Change detection data:
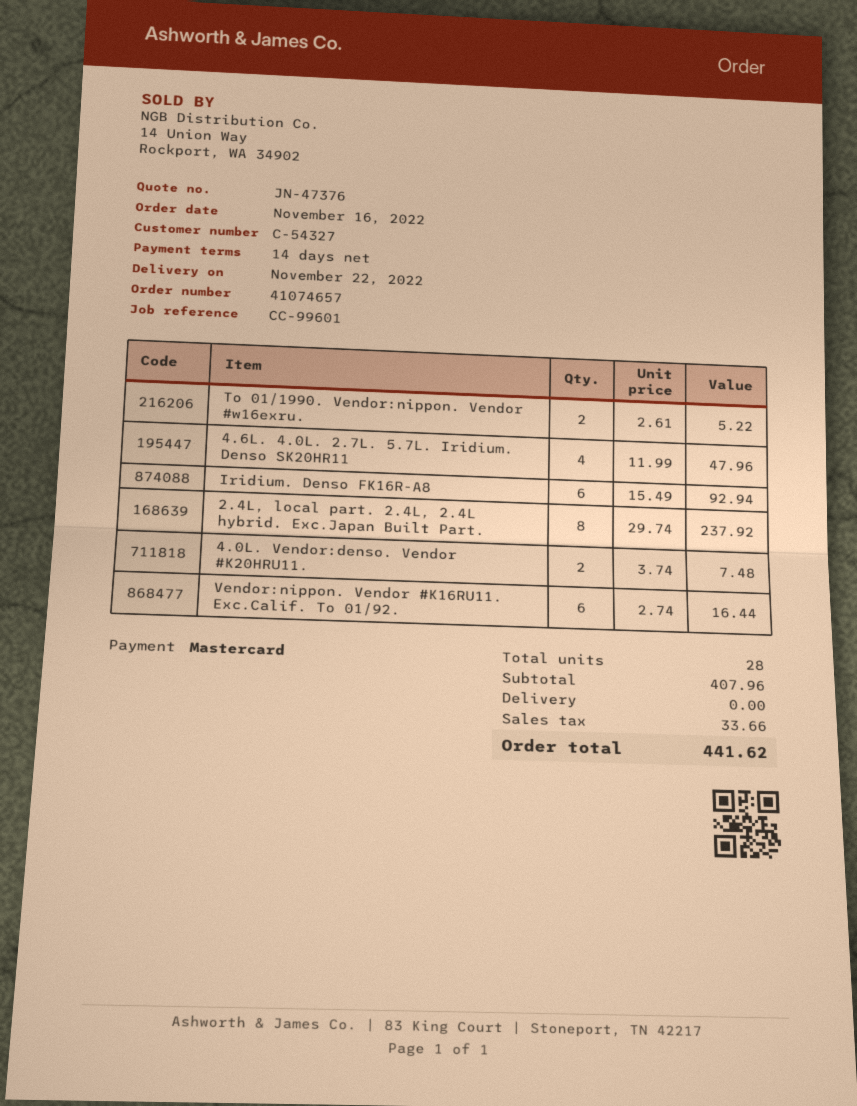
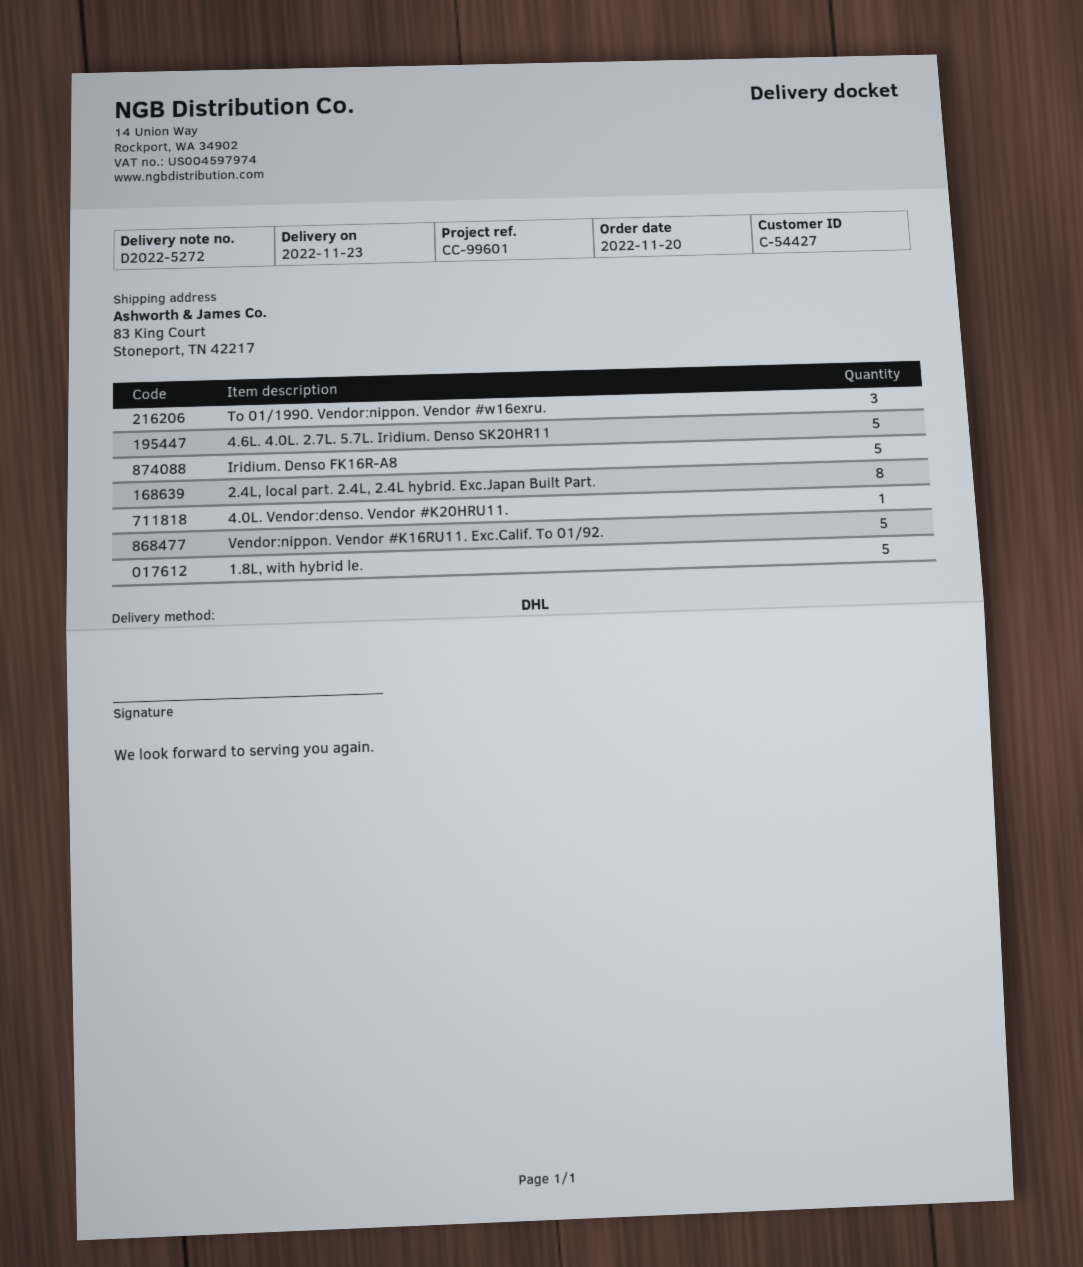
order date: 2022-11-16 -> 2022-11-20
delivery date: 2022-11-22 -> 2022-11-23
customer number: C-54327 -> C-54427
To 01/1990. Vendor:nippon. Vendor #w16exru.: 2 -> 3
4.6L. 4.0L. 2.7L. 5.7L. Iridium. Denso SK20HR11: 4 -> 5
Iridium. Denso FK16R-A8: 6 -> 5
4.0L. Vendor:denso. Vendor #K20HRU11.: 2 -> 1
Vendor:nippon. Vendor #K16RU11. Exc.Calif. To 01/92.: 6 -> 5
1.8L, with hybrid le.: none -> 5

Exercise details
What lines of the preceding data include the string "Vendor"? Pull them out.

Answer to this exercise
To 01/1990. Vendor:nippon. Vendor #w16exru.: 2 -> 3
4.0L. Vendor:denso. Vendor #K20HRU11.: 2 -> 1
Vendor:nippon. Vendor #K16RU11. Exc.Calif. To 01/92.: 6 -> 5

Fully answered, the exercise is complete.